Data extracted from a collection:
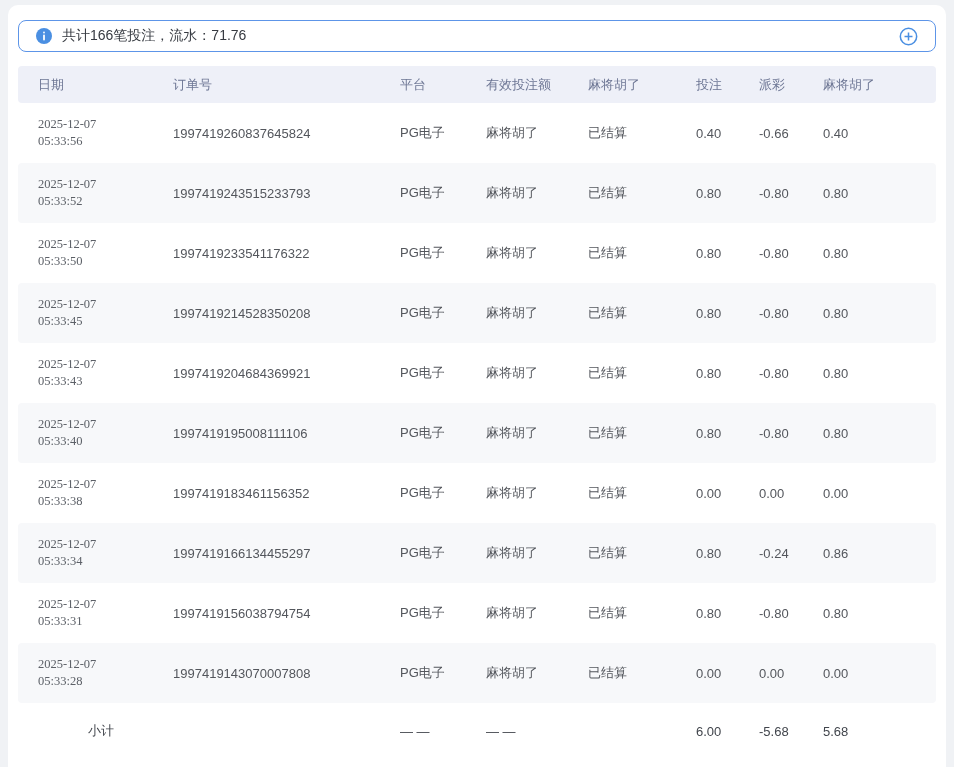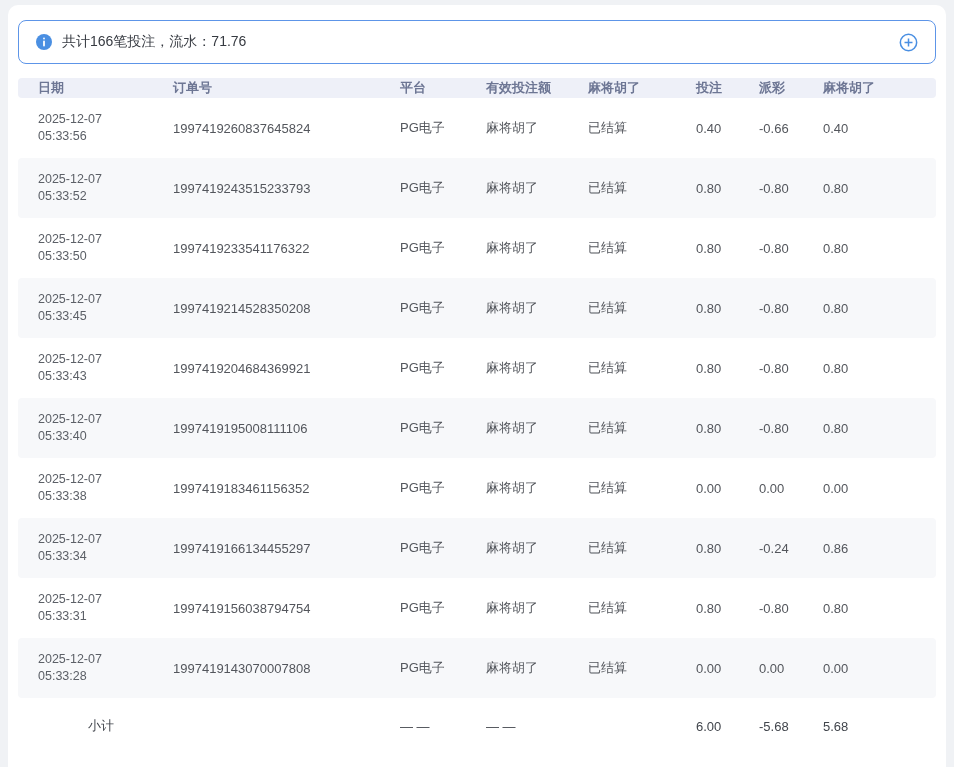"共计166笔投注，流水：71.76" .alert { height: 44px -> 32px }
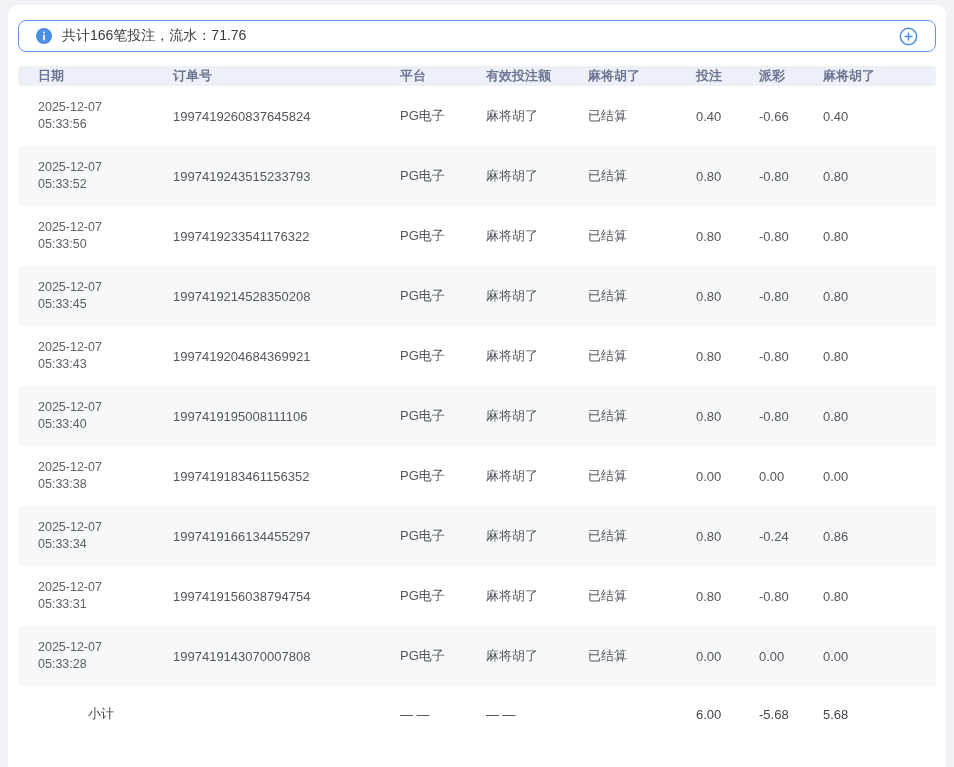"日期" thead th { font-weight: bold -> normal; height: 20px -> 37px }
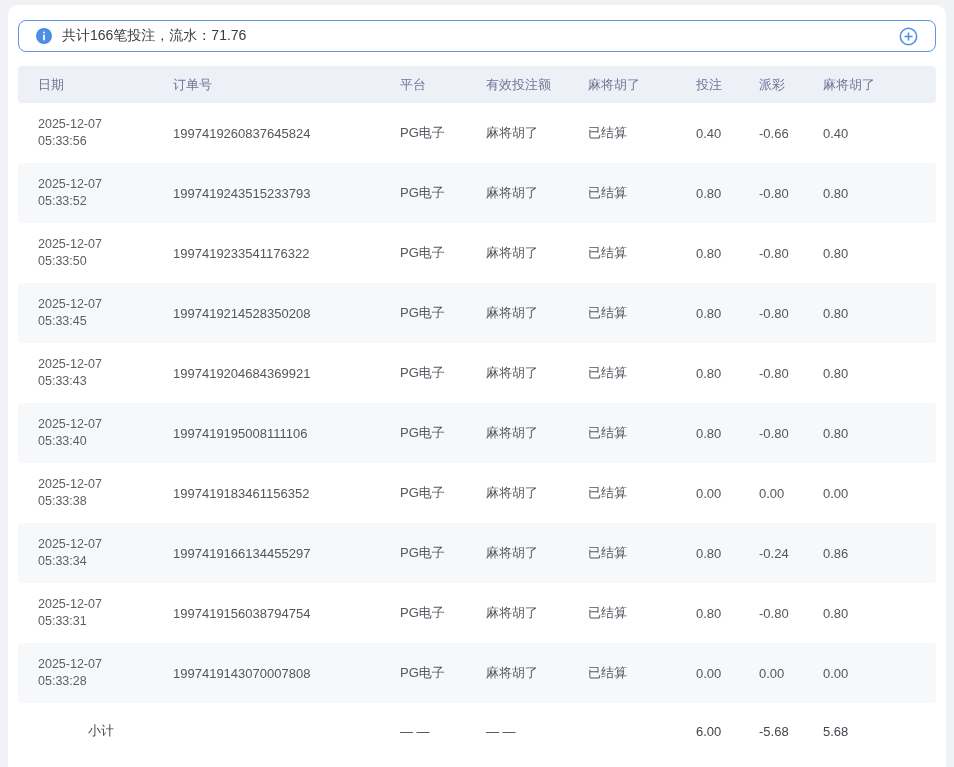"2025-12-07" .date-line1, .date-line2 { font-family: none -> Liberation Serif, serif }
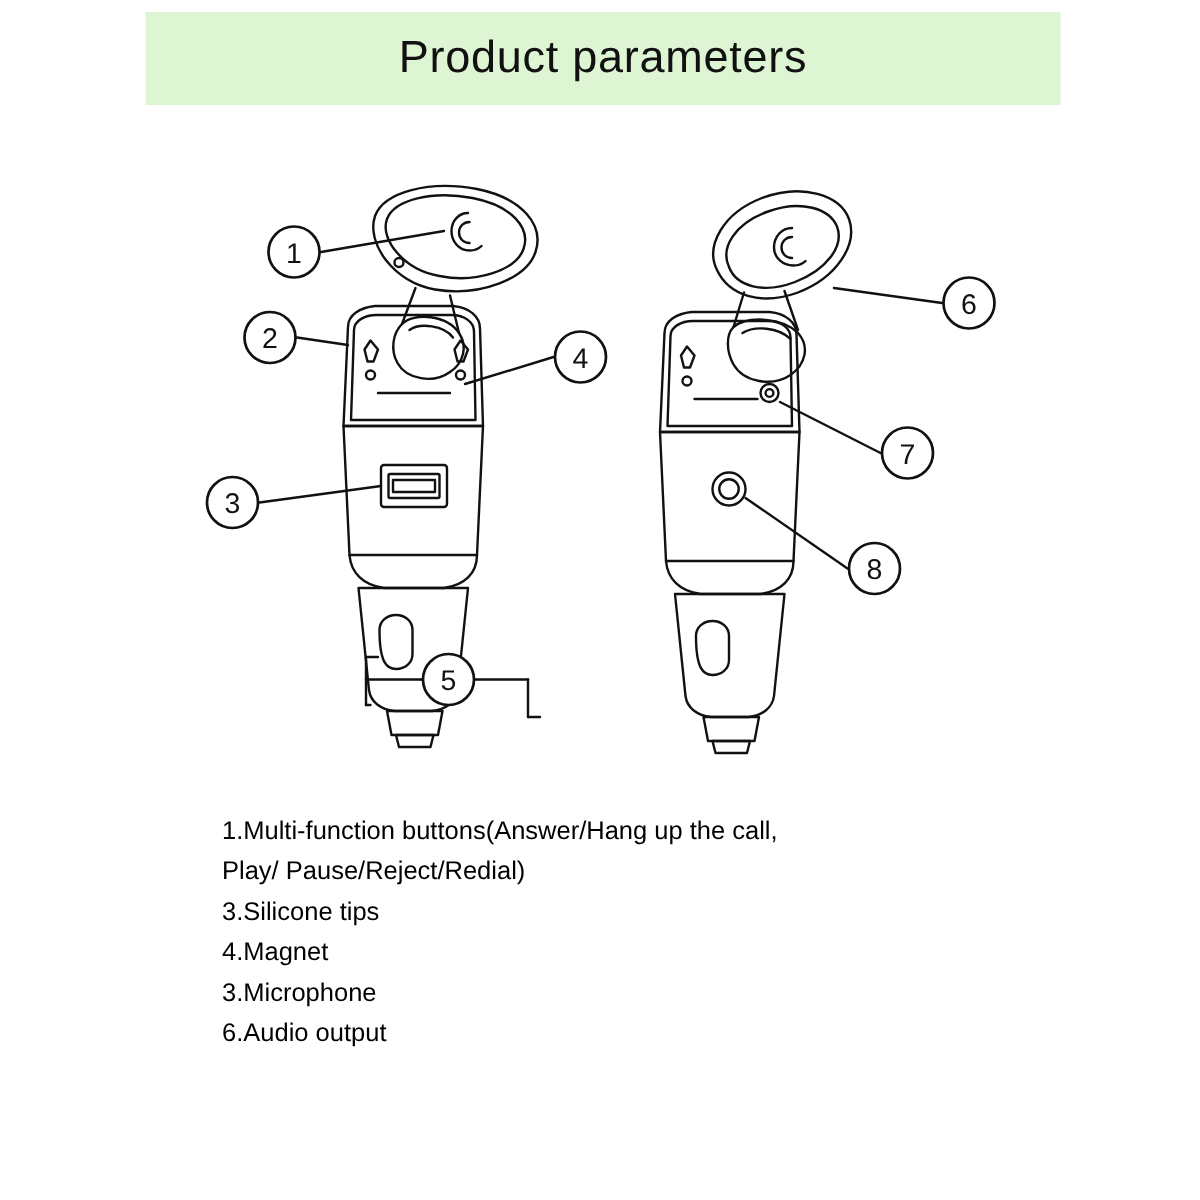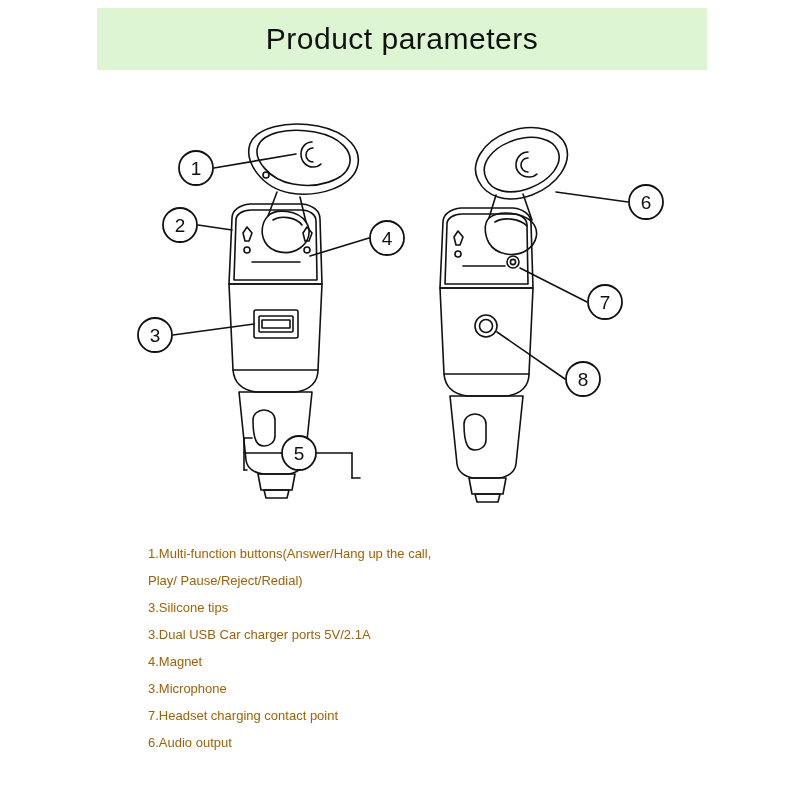"1.Multi-function buttons(Answer/Hang up" .legend-line { color: #a16207 -> #000000; font-size: 13px -> 17px }
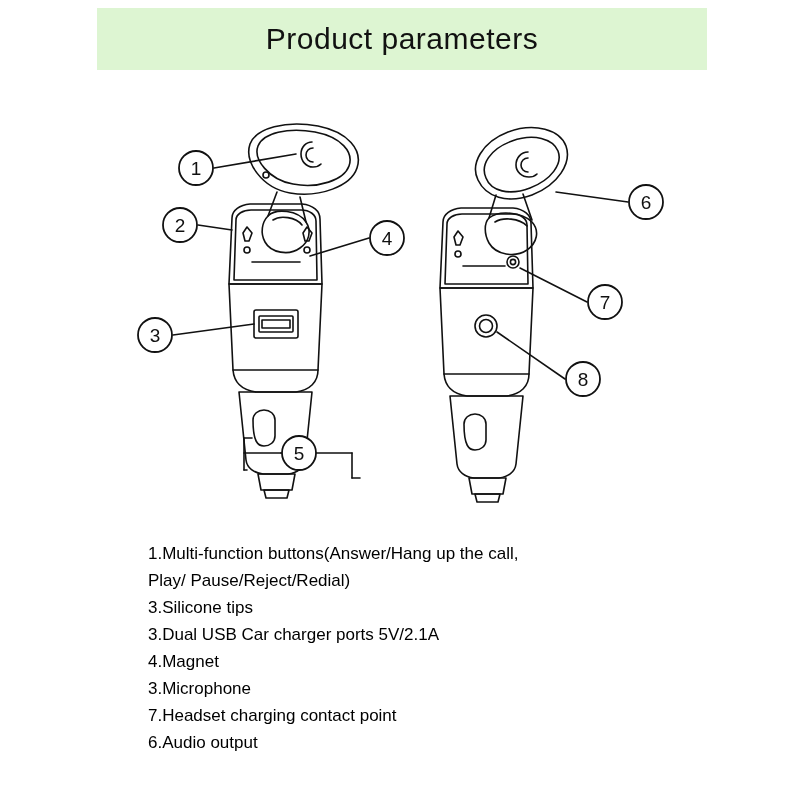"3.Dual USB Car charger ports" div.legend-line { html: <div>3.Dual USB Car charger ports 5V/2.1A</div> -> none }
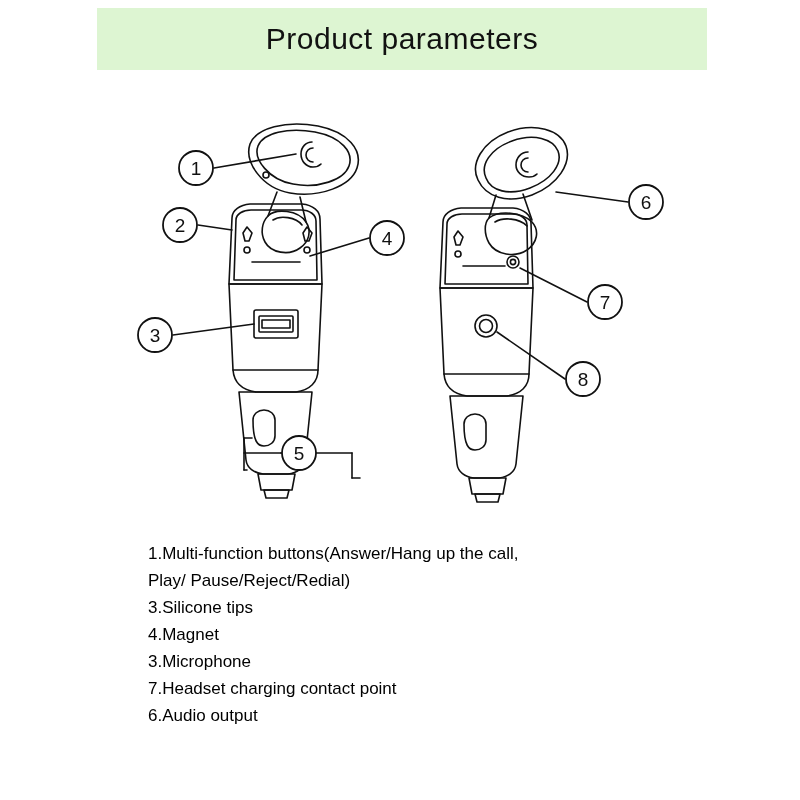"7.Headset charging contact point" div.legend-line { html: <div>7.Headset charging contact point</div> -> none }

_Instructions for the task_: When copying the data above, repeat every word exactly and drop the pictures.

_Worked solution_:
"共计166笔投注，流水：71.76" .alert { height: 44px -> 32px }
"日期" thead th { font-weight: bold -> normal; height: 20px -> 37px }
"2025-12-07" .date-line1, .date-line2 { font-family: none -> Liberation Serif, serif }
"1.Multi-function buttons(Answer/Hang up" .legend-line { color: #a16207 -> #000000; font-size: 13px -> 17px }
"3.Dual USB Car charger ports" div.legend-line { html: <div>3.Dual USB Car charger ports 5V/2.1A</div> -> none }
"7.Headset charging contact point" div.legend-line { html: <div>7.Headset charging contact point</div> -> none }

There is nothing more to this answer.